Using the same dataset, we want to add a few new ID and condition variables. After completing the IRI, participants were paired in dyads, half of which were in the sad dyads while the other half were in the control dyads.
Within the sad dyad, 1 person was in the sad condition (told a sad story) and their partner was in the control condition (told a neutral story).
Both participants in the control dyads told a neutral story.
Right now, we just have the ID, Dyad, and Dyad-level Condition variables, but we want to create new variables that reflect this complexity (e.g., differentiate between the participants in the sad dyad: were they the sad actor or control partner?)
The ID variable is the same thing as the Dyad variable except it has a 1 (Actor) and 2 (Partner) at the end. For example, Dyad 200 has participant 2001 (Actor) and participant 2002 (Partner).
Control dyads: p_cond = 3 Sad partners: p_cond = 2 Sad actors: p_cond = 1
# This dataset does not have a "partner" variable, which is super important for dyadic data.
# we'll need to make ID and Dyad numeric to calculate partner
emp_df %>%
transmute(ID.n = as.numeric(ID)) #issue with converting factor to numeric
## Use mutate to create a "partner" variable.
emp_df <- emp_df %>%
mutate(ID.n = as.numeric(as.character(ID)),
Dyad.n = as.numeric(as.character(Dyad)),
partner = ID.n - (Dyad.n * 10)) %>%
mutate(partner = factor(partner))
# Preview variables
emp_df %>%
select(Dyad, ID, partner)
## If we wanted to recode an existing variable, we could use this function:
emp_df$Condition[emp_df$Condition == 1] <- 'Sad'
## We'll need to create a new condition variable to distinguish each individual condition (sad actors vs sad partners vs control dyad)

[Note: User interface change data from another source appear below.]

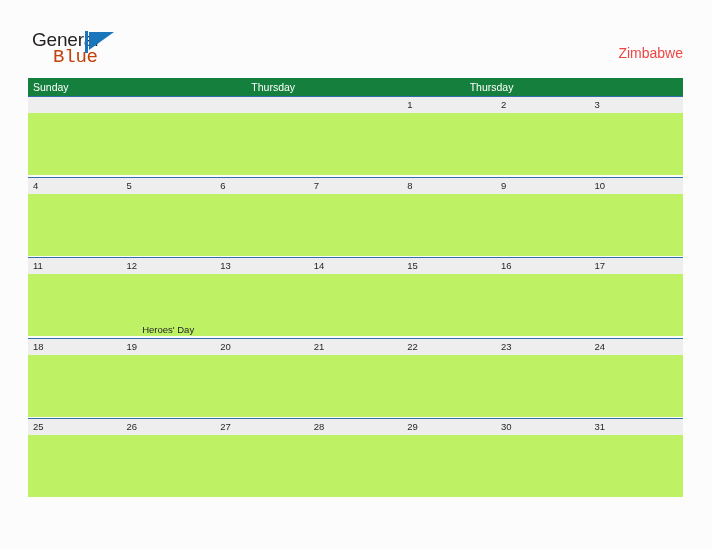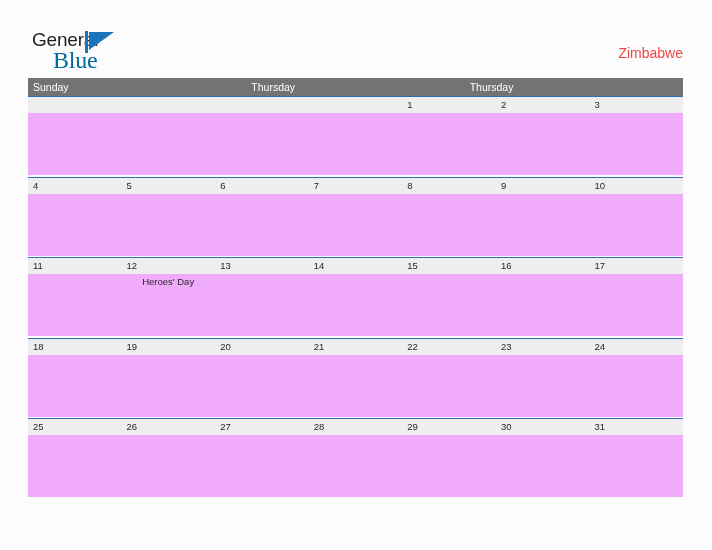--- a/index.html
+++ b/index.html
@@ -42,24 +42,24 @@
     top: 0;
     font-size: 19px;
     letter-spacing: -0.2px;
     color: #231f20;
     font-family: "Liberation Sans", sans-serif;
   }
   .logo-row2 {
     position: absolute;
     left: 21px;
     top: 18px;
-    font-size: 24px;
+    font-size: 19px;
     letter-spacing: -0.2px;
-    color: #0369a1;
-    font-family: Liberation Serif, serif;
+    color: #c2410c;
+    font-family: Liberation Mono, monospace;
   }
   .logo-mark {
     position: absolute;
     left: 53px;
     top: 1px;
     width: 30px;
     height: 22px;
   }
 
   .cal-title {
@@ -89,21 +89,21 @@
     position: absolute;
     left: 28px;
     top: 78px;
     width: 655px;
   }
 
   .weekdays {
     display: flex;
     width: 100%;
     height: 18px;
-    background: #737373;
+    background: #15803d;
   }
   .weekday {
     flex: 1 1 0;
     color: #ffffff;
     font-size: 10.5px;
     line-height: 18px;
     padding-left: 5px;
     font-family: "Liberation Sans", sans-serif;
     white-space: nowrap;
     overflow: hidden;
@@ -119,21 +119,22 @@
     display: flex;
     width: 100%;
     height: 17px;
     background: #eeeeee;
     border-top: 1.5px solid #2f6fad;
   }
   .week-body {
     display: flex;
     width: 100%;
     height: 62px;
-    background: #f0abfc;
+    background: #bef264;
+    align-items: flex-end;
   }
 
   .daynum {
     flex: 1 1 0;
     font-size: 9.5px;
     line-height: 16px;
     color: #262626;
     padding-left: 5px;
     font-family: "Liberation Sans", sans-serif;
   }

emp_df_recode <- emp_df %>%
mutate(p_cond = ifelse( (Condition == "Sad") & (partner == 1), 2,
ifelse( (Condition == "Sad") & (partner == 2), 1, 3))) %>%
mutate(p_cond = factor(p_cond))
#### Sad Partner = 1
#### Sad Actor = 2
#### Control Dyad = 3
## Double-check new variable
emp_df_recode %>%
select(ID, Condition, partner, p_cond)
# Create the dataframe
df_wide <- data.frame(
ID = c(9991, 9992, 9993, 9994),
'1990' = c(3, 2, 1, 4),
'1992' = c(4, 5, 5, 2),
'1994' = c(2, 3, 5, 3),
'1996' = c(4, 4, 2, 5),
check.names = FALSE # R doesn't love numerical column names. this tells it to chill out.
)
print(df_wide)
## ID 1990 1992 1994 1996
## 1 9991 3 4 2 4
## 2 9992 2 5 3 4
## 3 9993 1 5 5 2
## 4 9994 4 2 3 5
Now, we want to change this so that it’s in long format. There should be multiple entries for each ID and Year should be a single variable.
#### Option 1
df_long <- pivot_longer(df_wide,
cols = !ID, # variables that should be left alone
names_to = "Year", # header of wide_df
values_to = "Value") # values that correspond to variable names
head(df_long)
#### Option 2
df_wide %>%
pivot_longer(
cols = starts_with("199"), # could specify which columns to pivot
names_to = "Year",
values_to = "Value",
values_drop_na = TRUE # exclude NAs
)
To compute basic correlation coefficients there are three main functions that can be used: cor(), cor.test() and rcorr(). functions. The functions cor() and cor.test() are part of the base system in R, but rcorr() is part of the Hmisc package. The output varies between the three: if you want a confidence interval then you will have to use cor.test(), and if you want correlation coefficients for multiple pairs of variables then you cannot use cor.test(); similarly, if you want p-values then cor() won’t help you, etc.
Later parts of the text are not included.